_What needs to be done_
Pull each line holding "none" out of the entries below.

_Supplied entries_
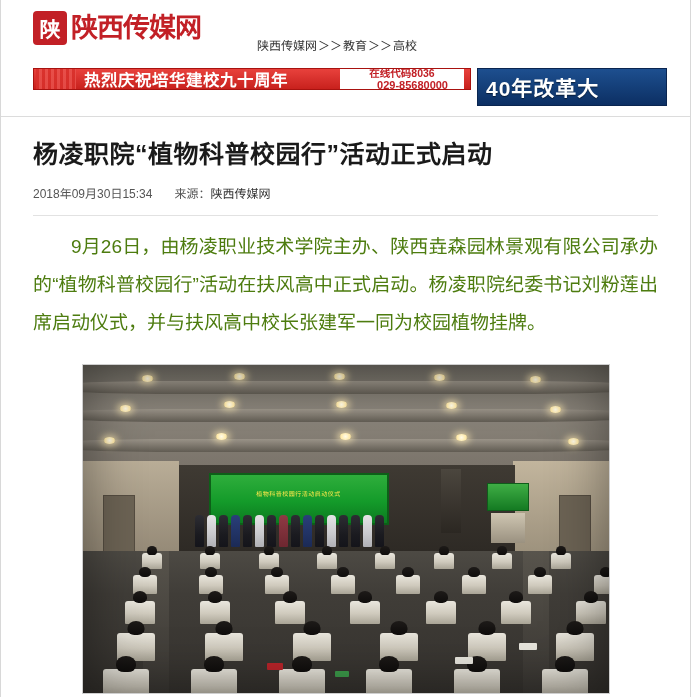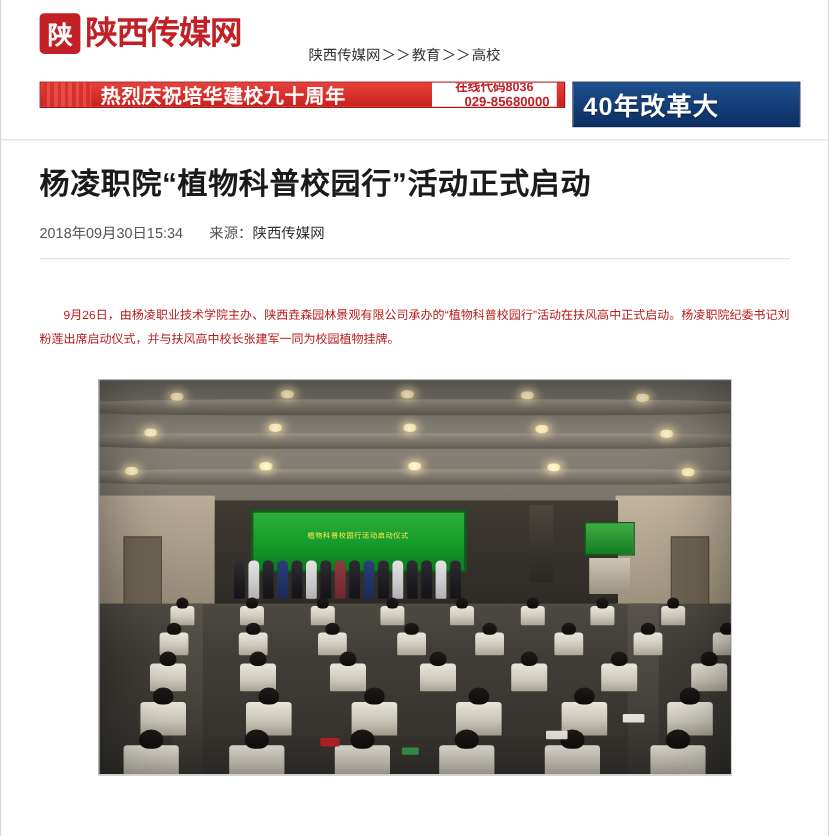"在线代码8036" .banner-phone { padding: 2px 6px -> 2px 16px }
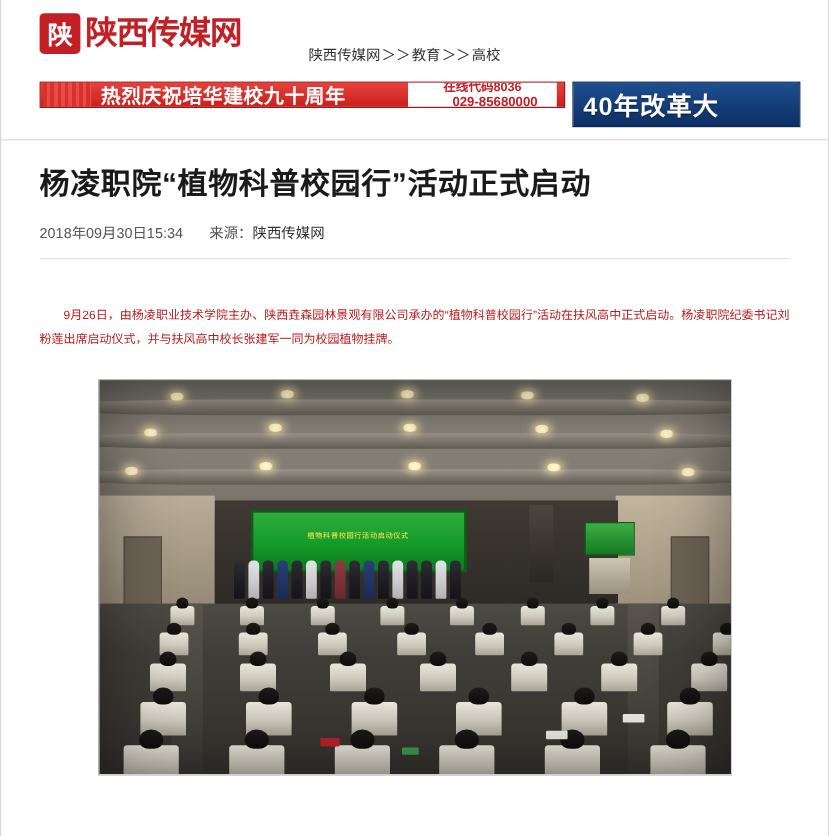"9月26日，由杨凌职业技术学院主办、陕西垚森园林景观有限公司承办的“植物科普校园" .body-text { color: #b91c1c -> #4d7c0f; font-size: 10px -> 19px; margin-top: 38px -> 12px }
--
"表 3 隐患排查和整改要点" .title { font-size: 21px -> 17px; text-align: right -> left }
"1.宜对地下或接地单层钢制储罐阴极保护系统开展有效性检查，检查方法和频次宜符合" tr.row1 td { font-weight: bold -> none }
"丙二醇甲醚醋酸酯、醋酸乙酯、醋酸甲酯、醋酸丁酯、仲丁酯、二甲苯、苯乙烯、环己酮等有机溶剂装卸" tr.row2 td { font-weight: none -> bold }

_Response below_
"1.宜对地下或接地单层钢制储罐阴极保护系统开展有效性检查，检查方法和频次宜符合" tr.row1 td { font-weight: bold -> none }
"丙二醇甲醚醋酸酯、醋酸乙酯、醋酸甲酯、醋酸丁酯、仲丁酯、二甲苯、苯乙烯、环己酮等有机溶剂装卸" tr.row2 td { font-weight: none -> bold }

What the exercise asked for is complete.